Research summary: Dirk Willuhn and Yannick Saillet

Affiliation: IBM Deutschland Entwicklung GmbH, Boeblingen, Germany.

List your research goal(s) or the research question(s) you are trying to answer:

IBM DB2 Intelligent Miner Visualization is a Java application for visualizing data mining results. In order to make this information accessible to users with disabilities, special presentation and interaction techniques had to be developed.

Describe or list the complex information that you are concerned about making accessible:

Intelligent Miner Visualization presents the results of data-mining functions and statistical functions. Customized visualizers are used for depicting clustering, tree classification, or association analyses. Each visualizer deploys various types of diagrams and color-coding techniques to facilitate the comprehension of complex data and relationships. Diagram types are pie charts, histograms, directed graphs, and binary tree graphs.

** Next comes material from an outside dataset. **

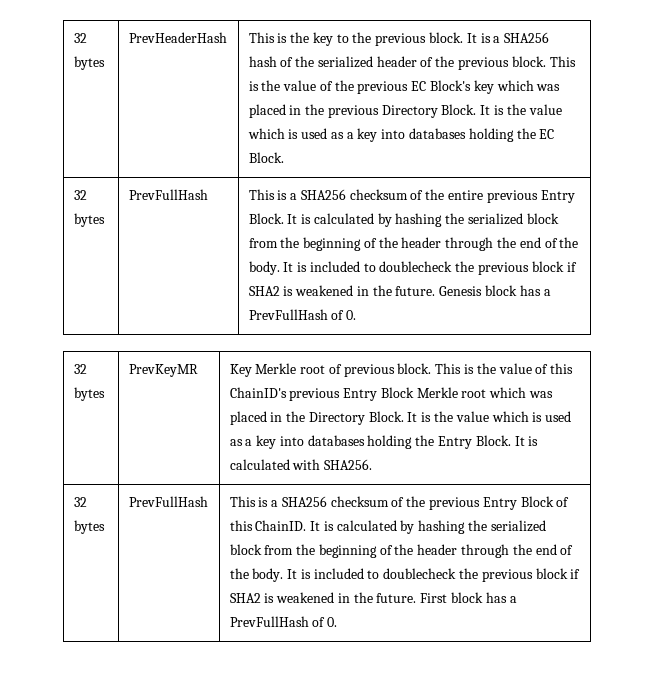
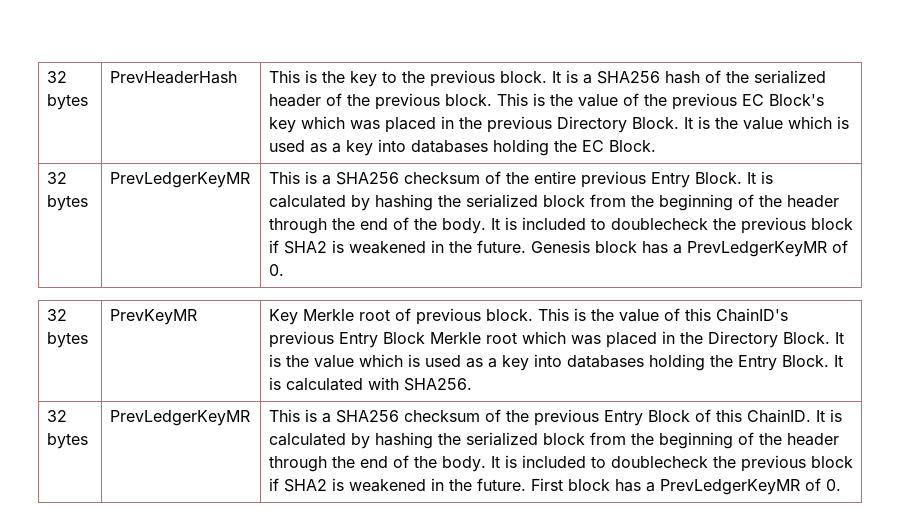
[128,189,208,200] PrevFullHash -> [109,172,250,188] PrevLedgerKeyMR
[248,309,328,320] PrevFullHash -> [686,241,827,257] PrevLedgerKeyMR
[128,496,208,507] PrevFullHash -> [109,410,250,426] PrevLedgerKeyMR
[229,616,309,627] PrevFullHash -> [659,479,800,495] PrevLedgerKeyMR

Which user task are you studying? Provide a scenario.

The main user task is to interpret the diagrams that show the results of a data mining run, for example, a cluster analysis.

Clustering is a data mining function that sorts the analysed data into clusters of similar data. An example of this data mining function is the segmentation of customer profiles. For instance, a bank wants to understand how its different segments of customers look like, so that it can predict their preferences.

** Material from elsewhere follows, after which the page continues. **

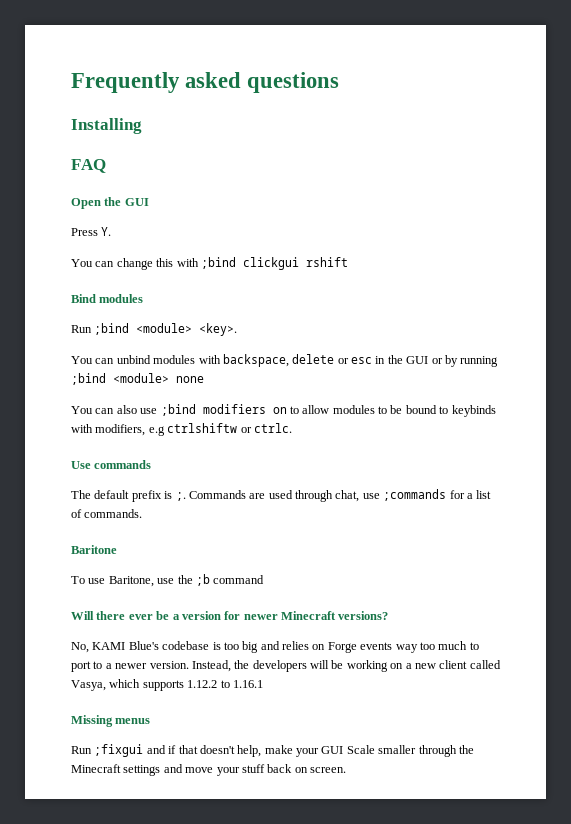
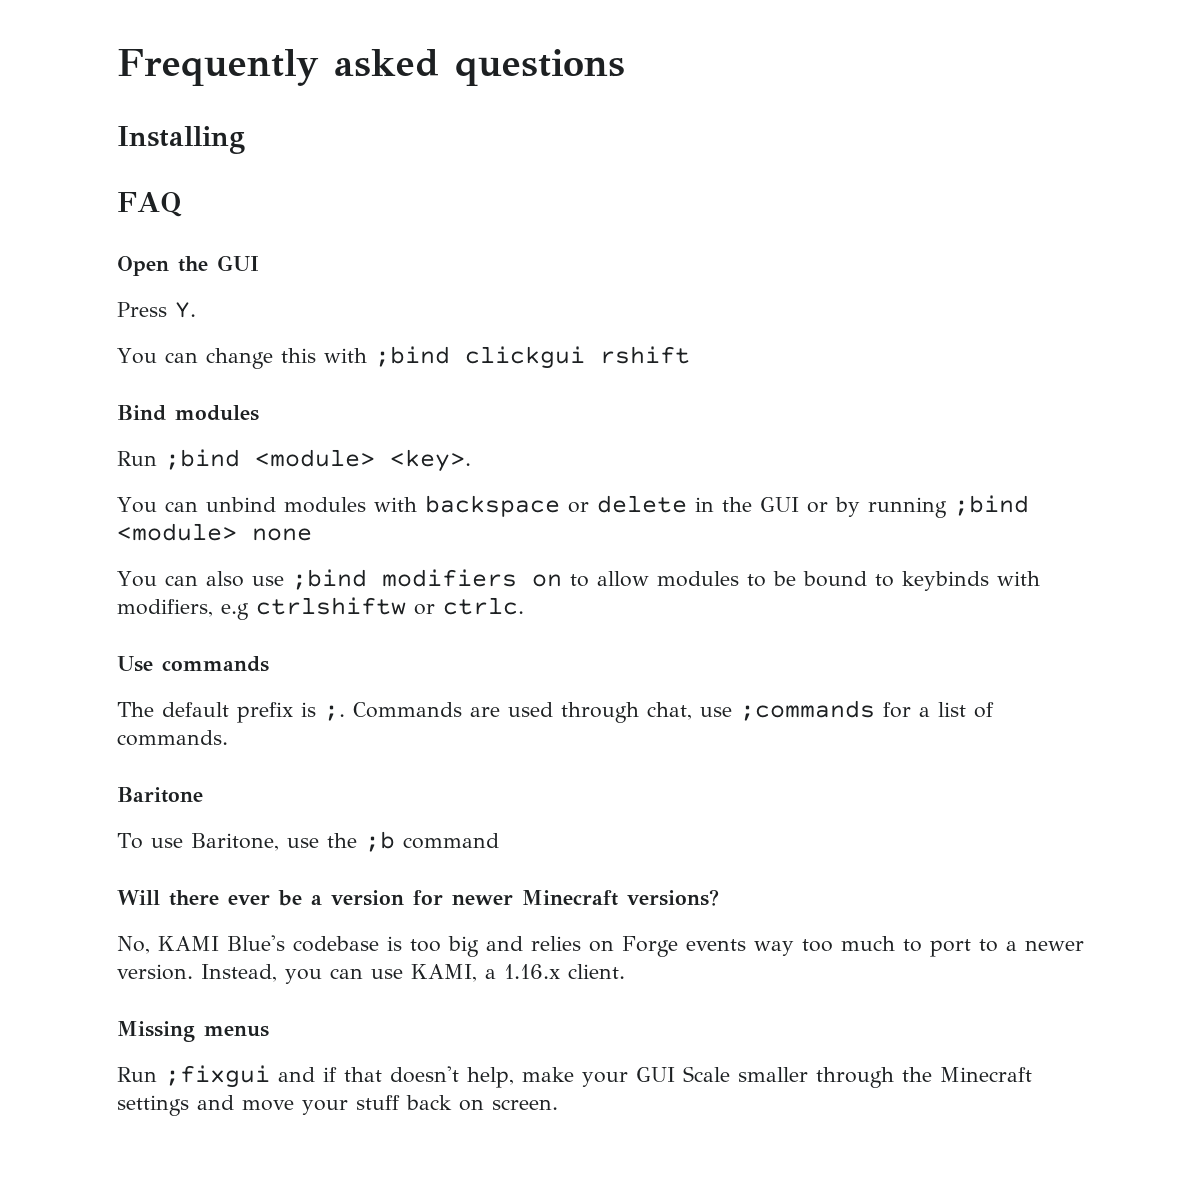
[222,354,372,367] backspace, delete or esc -> [424,495,687,517] backspace or delete
[234,660,501,672] [71,679,263,691] the developers will be working on a new client called Vasya, which supports 1.12.2 to 1.16.1 -> [285,964,625,984] you can use KAMI, a 1.16.x client.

The source data may contain information like customer income, marital status, profession, age, etc. The clustering algorithm analyses these data and builds segments of customers presenting similarities.

An example of such a customers segment could be: "married men over 50 with a high income, representing 15% of all customers". Another segment could be like "single student under 30, with a low income, representing 20% of all customers". The result of such an analysis is presented to the user as a collection of graphs, histograms and pie charts describing the statistical characteristics of each cluster and comparing these information against the statistical characteristics of the whole population of customers. The challenge for accessibility is that the user can only interpret the result if he or she has an overview of all the diagrams describing a cluster. For instance, a normal-sighted user would conclude from the diagrams that a specific segment represents the "married men over 50 with a high income", because he or she sees that the pie-chart showing the distribution of men and women in this segment shows a predominance of men, that the histogram showing the age distribution in this segment shows a peak at 60, and that the histogram representing the income shows a peak for income values which are much higher than the avarage income. If the aggregation of all these informations is not a real problem for a user who is able to see all diagrams at the same time, it presents a lot of difficulties for a blind user. Even if the values represented by the diagrams are available in tabular format, it does not help such a user, who needs an overview of all the data, before he or she can use the single data values provided in the tables.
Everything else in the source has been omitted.